(Edit tracking data)
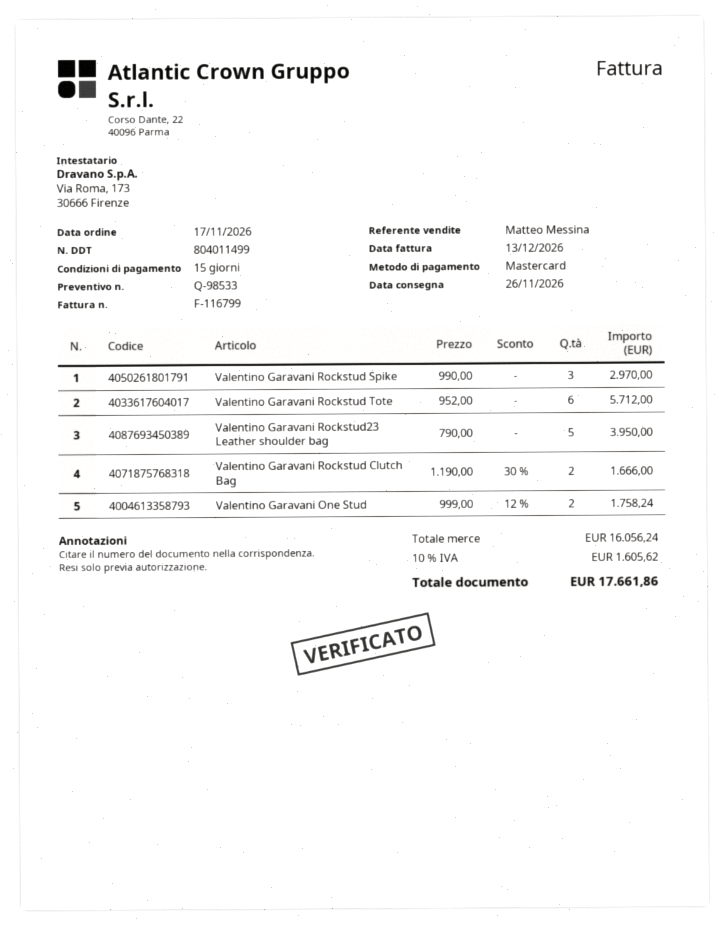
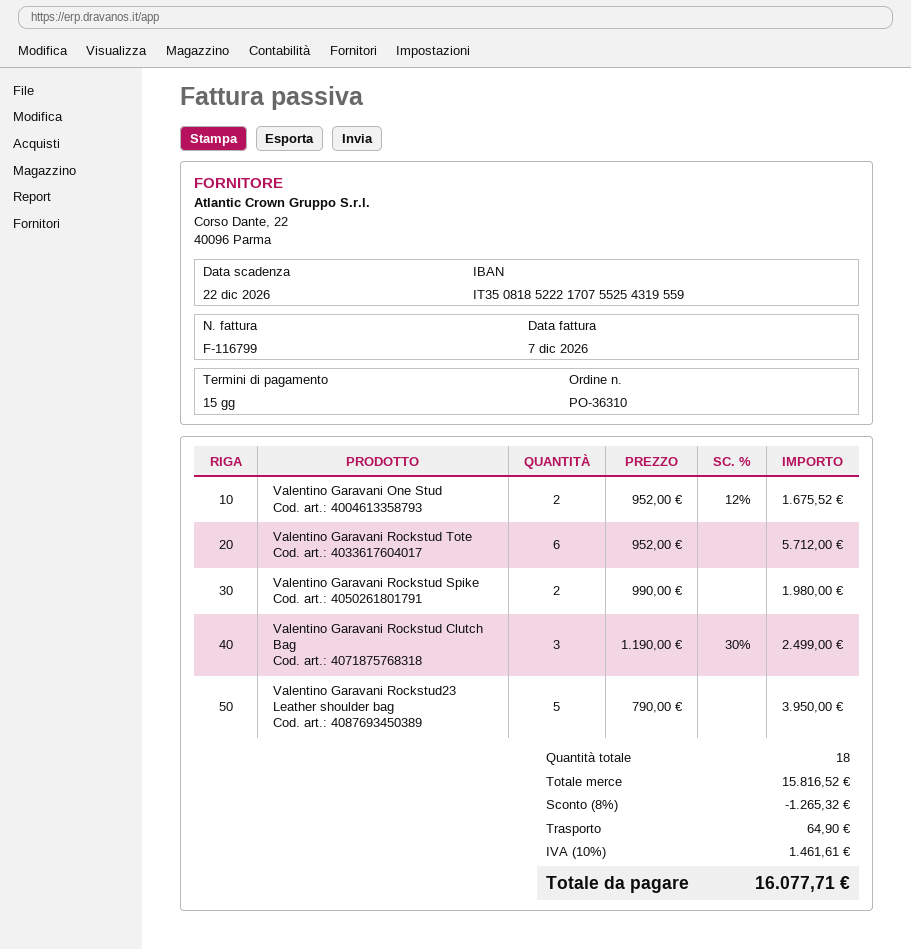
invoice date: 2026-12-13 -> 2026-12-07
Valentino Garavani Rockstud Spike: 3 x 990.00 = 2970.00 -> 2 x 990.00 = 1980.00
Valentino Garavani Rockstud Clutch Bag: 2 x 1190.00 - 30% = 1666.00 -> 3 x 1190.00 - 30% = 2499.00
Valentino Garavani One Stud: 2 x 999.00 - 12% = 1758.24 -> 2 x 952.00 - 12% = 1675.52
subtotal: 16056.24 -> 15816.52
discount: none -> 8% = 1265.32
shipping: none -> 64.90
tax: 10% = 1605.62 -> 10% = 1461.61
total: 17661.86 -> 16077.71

== WHAT THE EXERCISE ASKS ==
What you should return is the exact text of every line from the top of the entries through the line with "shipping: none -> 64.90", pictures removed.

== RESPONSE BELOW ==
invoice date: 2026-12-13 -> 2026-12-07
Valentino Garavani Rockstud Spike: 3 x 990.00 = 2970.00 -> 2 x 990.00 = 1980.00
Valentino Garavani Rockstud Clutch Bag: 2 x 1190.00 - 30% = 1666.00 -> 3 x 1190.00 - 30% = 2499.00
Valentino Garavani One Stud: 2 x 999.00 - 12% = 1758.24 -> 2 x 952.00 - 12% = 1675.52
subtotal: 16056.24 -> 15816.52
discount: none -> 8% = 1265.32
shipping: none -> 64.90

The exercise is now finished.